MOAI: Module-Optimizing Architecture for Non-Interactive Secure Transformer Inference
Abstract
Privacy concerns have been raised in Large Language Models (LLM) inference when models are deployed in Cloud Service Providers (CSP). Homomorphic encryption (HE) offers a promising solution by enabling secure inference directly over encrypted inputs. However, the high computational overhead of HE remains a major bottleneck. To address this challenge, we propose MOAI, an efficient HE-based, non-interactive framework for secure transformer inference.
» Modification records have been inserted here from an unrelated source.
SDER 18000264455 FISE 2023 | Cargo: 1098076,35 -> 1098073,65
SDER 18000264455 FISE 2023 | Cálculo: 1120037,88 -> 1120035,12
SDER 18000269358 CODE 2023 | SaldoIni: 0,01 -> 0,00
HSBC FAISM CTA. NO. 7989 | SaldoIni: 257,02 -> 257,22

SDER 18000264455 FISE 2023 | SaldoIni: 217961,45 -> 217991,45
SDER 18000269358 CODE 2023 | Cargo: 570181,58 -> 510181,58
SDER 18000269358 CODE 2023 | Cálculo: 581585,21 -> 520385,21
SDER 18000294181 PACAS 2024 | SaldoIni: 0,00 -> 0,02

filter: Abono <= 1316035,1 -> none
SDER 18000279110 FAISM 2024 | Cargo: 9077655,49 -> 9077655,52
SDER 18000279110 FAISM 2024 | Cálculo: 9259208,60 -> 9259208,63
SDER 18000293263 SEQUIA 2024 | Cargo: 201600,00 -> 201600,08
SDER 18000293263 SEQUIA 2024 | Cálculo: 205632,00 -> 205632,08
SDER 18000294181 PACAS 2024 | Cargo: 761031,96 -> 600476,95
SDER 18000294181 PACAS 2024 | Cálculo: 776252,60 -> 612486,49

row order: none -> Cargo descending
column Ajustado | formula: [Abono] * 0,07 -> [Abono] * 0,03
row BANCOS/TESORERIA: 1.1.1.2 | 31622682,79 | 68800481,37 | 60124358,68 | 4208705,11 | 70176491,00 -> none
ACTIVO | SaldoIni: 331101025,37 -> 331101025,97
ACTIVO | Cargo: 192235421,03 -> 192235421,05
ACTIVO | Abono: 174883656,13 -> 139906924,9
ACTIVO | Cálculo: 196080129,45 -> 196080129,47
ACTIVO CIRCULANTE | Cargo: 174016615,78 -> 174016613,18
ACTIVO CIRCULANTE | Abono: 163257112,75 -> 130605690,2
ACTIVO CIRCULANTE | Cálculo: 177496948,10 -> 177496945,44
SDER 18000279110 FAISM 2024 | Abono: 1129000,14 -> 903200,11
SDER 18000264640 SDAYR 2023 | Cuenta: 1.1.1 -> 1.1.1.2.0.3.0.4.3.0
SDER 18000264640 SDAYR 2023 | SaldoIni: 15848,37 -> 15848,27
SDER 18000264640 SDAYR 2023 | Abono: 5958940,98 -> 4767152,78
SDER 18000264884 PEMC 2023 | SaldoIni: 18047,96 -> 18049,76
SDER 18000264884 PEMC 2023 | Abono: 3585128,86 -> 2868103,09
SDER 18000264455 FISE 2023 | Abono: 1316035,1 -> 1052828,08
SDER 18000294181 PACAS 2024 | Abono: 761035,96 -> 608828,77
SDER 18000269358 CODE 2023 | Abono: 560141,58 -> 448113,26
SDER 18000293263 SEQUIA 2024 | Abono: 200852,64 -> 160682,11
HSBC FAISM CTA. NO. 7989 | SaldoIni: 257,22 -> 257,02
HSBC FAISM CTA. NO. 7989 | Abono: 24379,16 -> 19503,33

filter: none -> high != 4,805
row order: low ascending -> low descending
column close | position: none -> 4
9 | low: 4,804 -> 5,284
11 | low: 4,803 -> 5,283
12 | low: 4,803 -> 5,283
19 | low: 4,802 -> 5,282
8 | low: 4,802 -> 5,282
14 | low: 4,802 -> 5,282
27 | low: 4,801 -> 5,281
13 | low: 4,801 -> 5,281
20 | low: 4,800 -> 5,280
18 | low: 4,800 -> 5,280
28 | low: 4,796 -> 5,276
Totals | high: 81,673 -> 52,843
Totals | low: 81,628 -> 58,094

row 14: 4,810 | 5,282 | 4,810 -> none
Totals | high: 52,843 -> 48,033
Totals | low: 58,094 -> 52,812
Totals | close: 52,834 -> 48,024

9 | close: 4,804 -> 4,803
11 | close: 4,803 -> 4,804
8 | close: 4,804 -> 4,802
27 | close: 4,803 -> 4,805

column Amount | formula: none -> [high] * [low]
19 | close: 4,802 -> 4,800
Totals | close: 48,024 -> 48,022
MOAI gains significant efficiency improvement from: (1) a novel evaluation flow that combines column and diagonal packing with consistent strategies across all layers, eliminating expensive format conversions. (2) rotation-free algorithms for Softmax and LayerNorm that significantly reduce the number of costly HE rotations, removing 2448 HE rotations in BERT-base inference. (3) Column packing removes rotations in plaintext–ciphertext matrix multiplications and interleaved batching further reduces the rotations in ciphertext–ciphertext matrix multiplications. MOAI uses at least 1.7x fewer HE rotations compared to the state-of-the-art works across all matrix multiplications of BERT-base. As a result, We achieve a 52.8\% reduction in evaluation time compared to the state-of-the-art HE-based non-interactive secure transformer inference, THOR (Moon et al., CCS'25). We then apply MOAI on the Powerformer's framework and achieve a 55.7\% reduction in evaluation time compared to Powerformer (Park et al., ACL'25), which approximates Softmax and LayerNorm with simpler functions in transformer and proposes HE-based non-interactive transformer inference. We report an amortized time of 2.36 minutes per input on a single GPU environment. We show the extendibility by applying MOAI in LLaMA-3-8B. Our implementation is publicly available as open source.